Figure 7. Partitioned paired comparison tree with estimated worth parameters for the ranking task “bull images” in sample II. Self-produced by author EW.

Next, we focus on the distribution of attention for the preference ranking through a fixation heatmap. The mean fixation time spent on the “bull image” set in sample II was MExperts = 18.37 s (SD = 10.17), MNovices = 18.06 s (SD = 8.38). Repeated ANOVA showed that experts’ and novices’ fixation times did not significantly differ between each bull [F(1,47) = 0.013, n.s.]. A comparison of the distribution of fixations on each separate bull image during task completion revealed longer fixation times on bull images b, c and d compared to the most realistic (a) and most abstract (e) bull, F(4,188) = 28.124, p < 0.001.

Figure 8 shows a heatmap of mean fixation durations on each bull AOI from start until end of trial, supplementing the model described in Figure 7. The most abstract (right) and most realistic (left) bull image attract less attention compared to bulls of similar abstraction level. Fixation times of experts and novices was mainly spent on the bulls associated with a medium level of abstraction (b, c and d). There is a negative correlation between age and fixation time; r(47) = −0.36, p = 0.011, i.e., older participants, spend less time on images compared to younger participants. Participants below 28 years spend additional fixation time on the most abstract bull image e compared to older groups.


Figure 8. Heatmap with average fixation time on image set “bull images” by age groups. Self-produced by author EW.


This study explored how lay students, lay adults, and visual art experts ranked more or less abstract images by applying a LLBT model to identify potential heterogeneity in visual judgments. Overall, time to complete the ranking task in combination with self-reported skills have significant influence on model parameters. In general, the longer students took to rank the images, the closer each image was ranked to the previous one, i.e., the difference in the ranked preferences between the images decreases. Students who spent more time on the task may had difficulties ranking the images the intended way. Additionally, visual skills affected the ease to differentiate between images. Interestingly, the students’ art grade did not affect the ability to rank the presented images with respect to visual abstraction. There was also no apparent classroom group effect.

The slim packaging of the “salt packages” seems to determine the perceived difference in cost. In contrast to other images, the knowledge of goods and prices is very different to the evaluation of image abstraction and is well reflected by the preference scale: the divergence between small and round vs. slim and tall salt packaging can be clearly seen in the steep drop of estimated worth parameters after image “b.” It could be hypothesized that male and female students might have different access to merchandise, which could explain the slight difference in cost perception by gender.

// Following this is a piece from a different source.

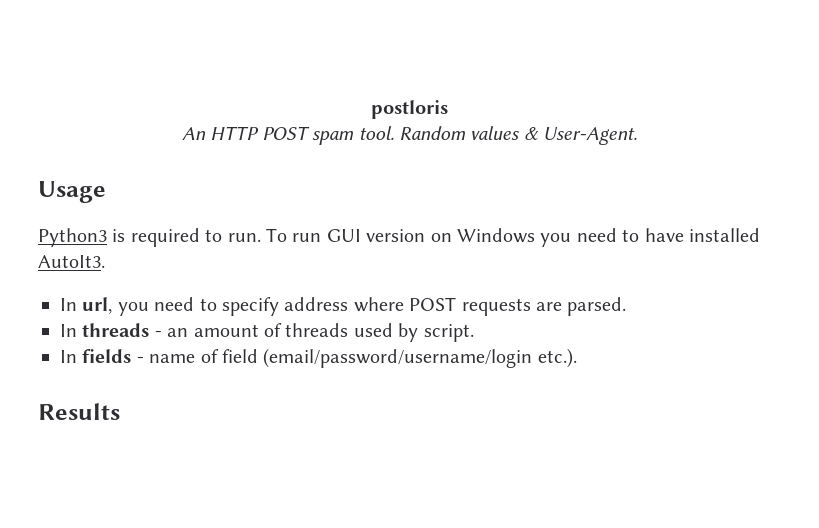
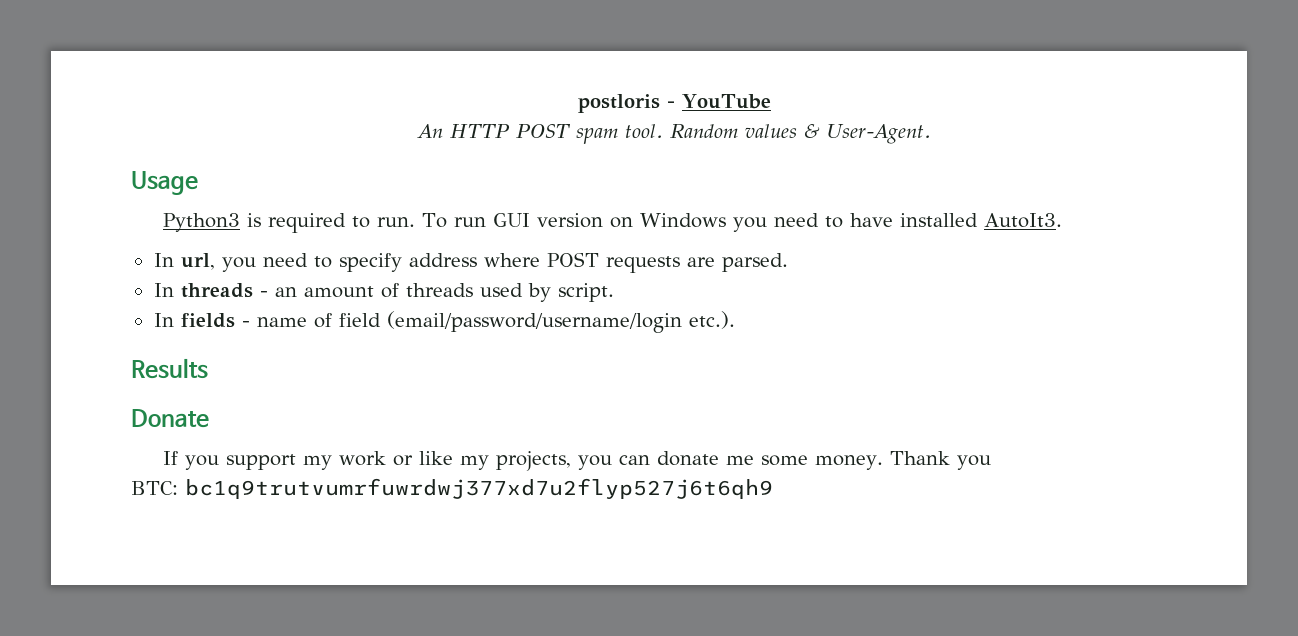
(448, 109) none -> [667,94,772,109] - YouTube
(120, 411) none -> [131,409,209,428] [162,451,991,471] [131,478,773,499] // Donate // If you support my work or like my projects, you can donate me some money. Thank you // BTC: bc1q9trutvumrfuwrdwj377xd7u2flyp527j6t6qh9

Furthermore, ranking abstract images such as the “bull images” revealed how similar abstraction levels of image pairs are reflected by similar worth parameters. The majority of students ranked bull image d as more realistic even though it contains less features than c. Apparently line thickness influences the perception of abstraction level for the majority of students. Also, the bull’s eye is drawn slightly more realistically in bull d in comparison to bull c, which may have influenced the ranking. Are these differences in perceived judgment of images outside the intended ranking an indication for less skilled student groups? This cannot be derived solely from the ranked preferences. Comparing this result to the sample II, revealed how VL experts above the age of 28 judged both bull images c and d to be nearly identical in abstraction level. Exploring the fixation distribution of VL experts’ and novices’ eye movements, exemplified by heatmaps, showed how images of similar abstraction level (with similar worth parameters) evoke longer fixation durations.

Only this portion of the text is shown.